#### Records for processing:
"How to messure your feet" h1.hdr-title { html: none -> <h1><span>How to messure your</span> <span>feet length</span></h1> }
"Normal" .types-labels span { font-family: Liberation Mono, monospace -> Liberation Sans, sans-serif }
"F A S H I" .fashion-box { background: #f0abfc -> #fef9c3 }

...

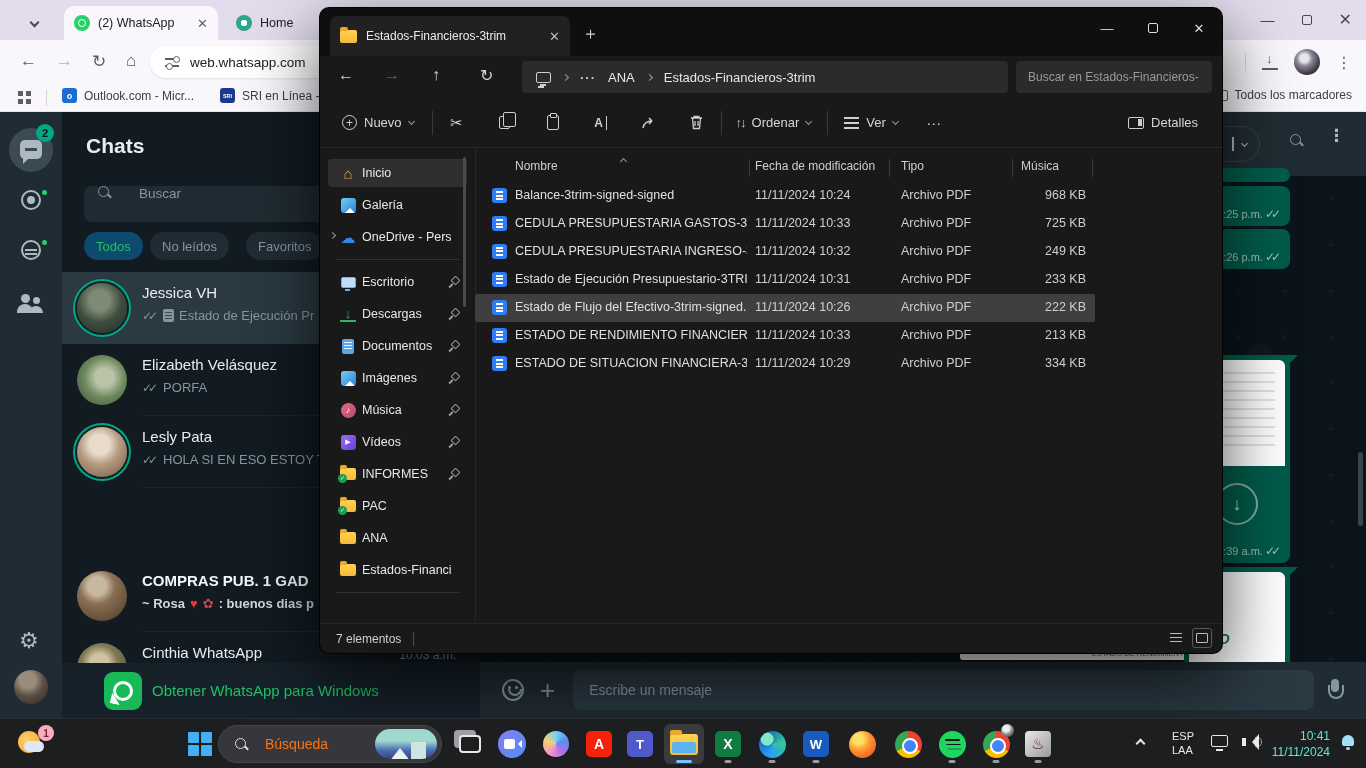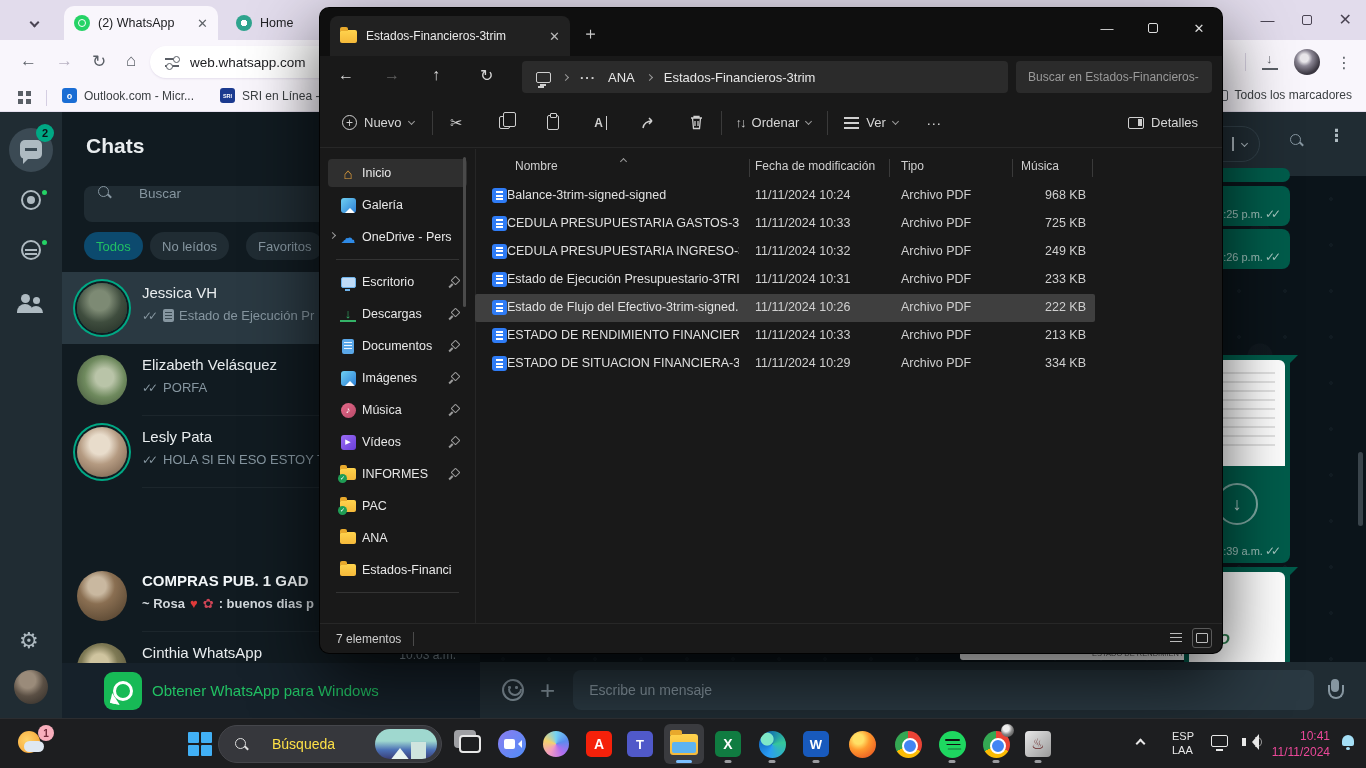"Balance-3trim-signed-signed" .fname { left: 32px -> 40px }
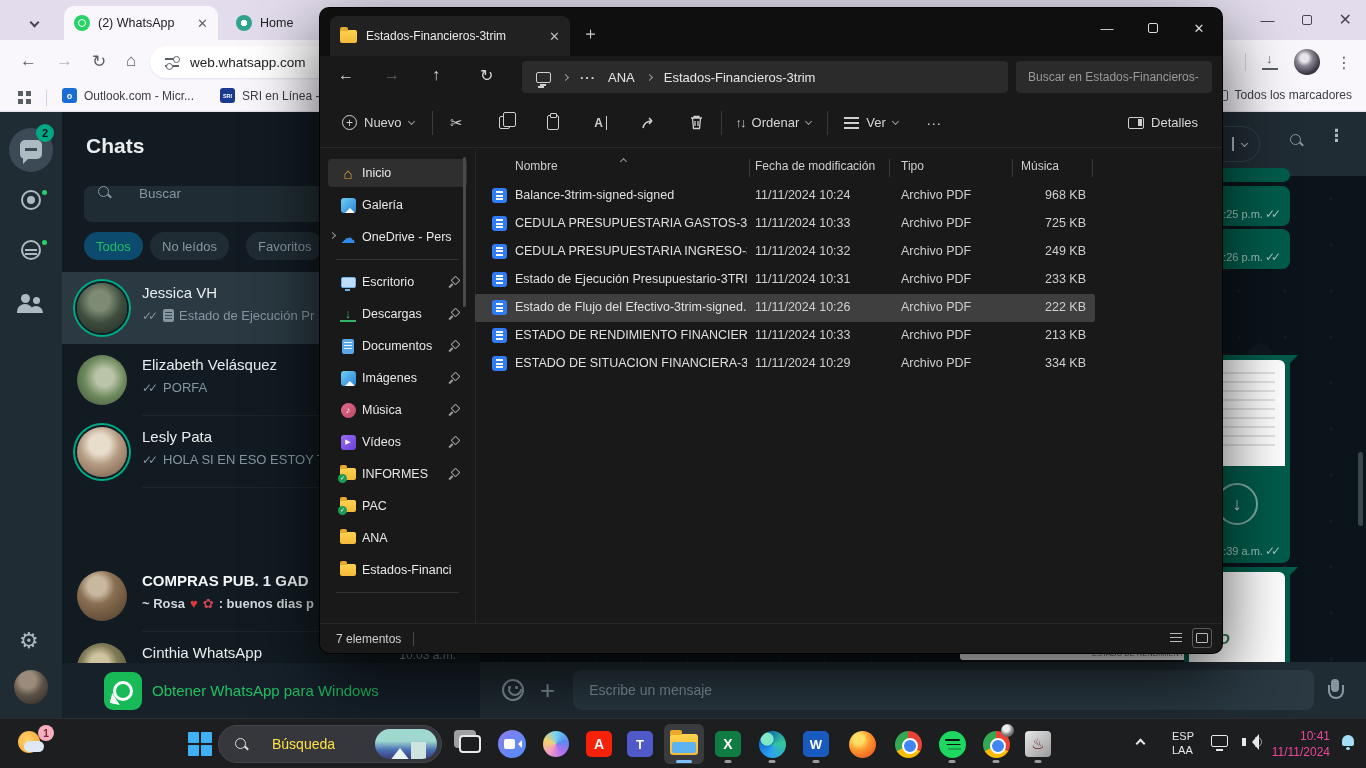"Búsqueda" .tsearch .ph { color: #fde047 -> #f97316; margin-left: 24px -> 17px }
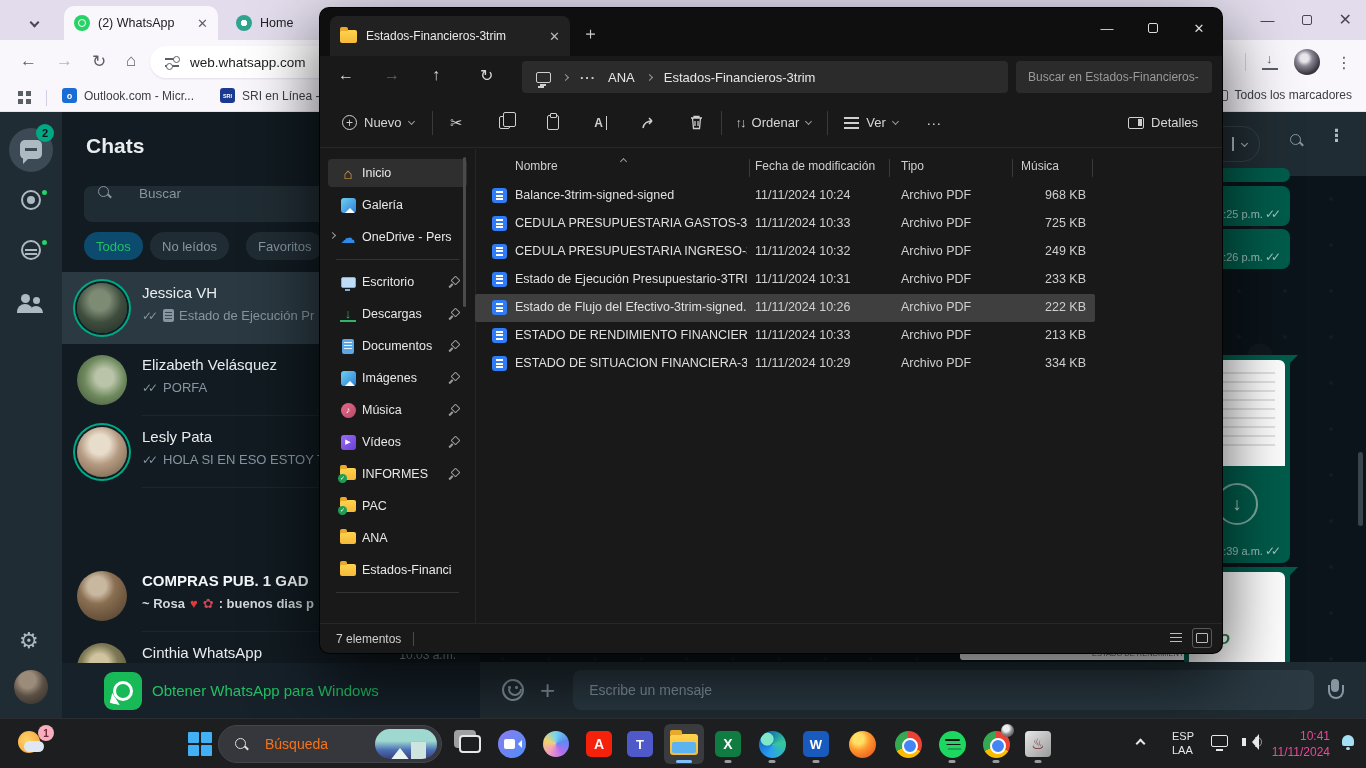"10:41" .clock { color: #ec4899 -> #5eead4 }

#### What to work on:
Repeat the entries above verbatim, but only from the line that has "html: none ->" down to the line that has "Liberation Mono, monospace", inclusive.

#### Answer to this exercise:
"How to messure your feet" h1.hdr-title { html: none -> <h1><span>How to messure your</span> <span>feet length</span></h1> }
"Normal" .types-labels span { font-family: Liberation Mono, monospace -> Liberation Sans, sans-serif }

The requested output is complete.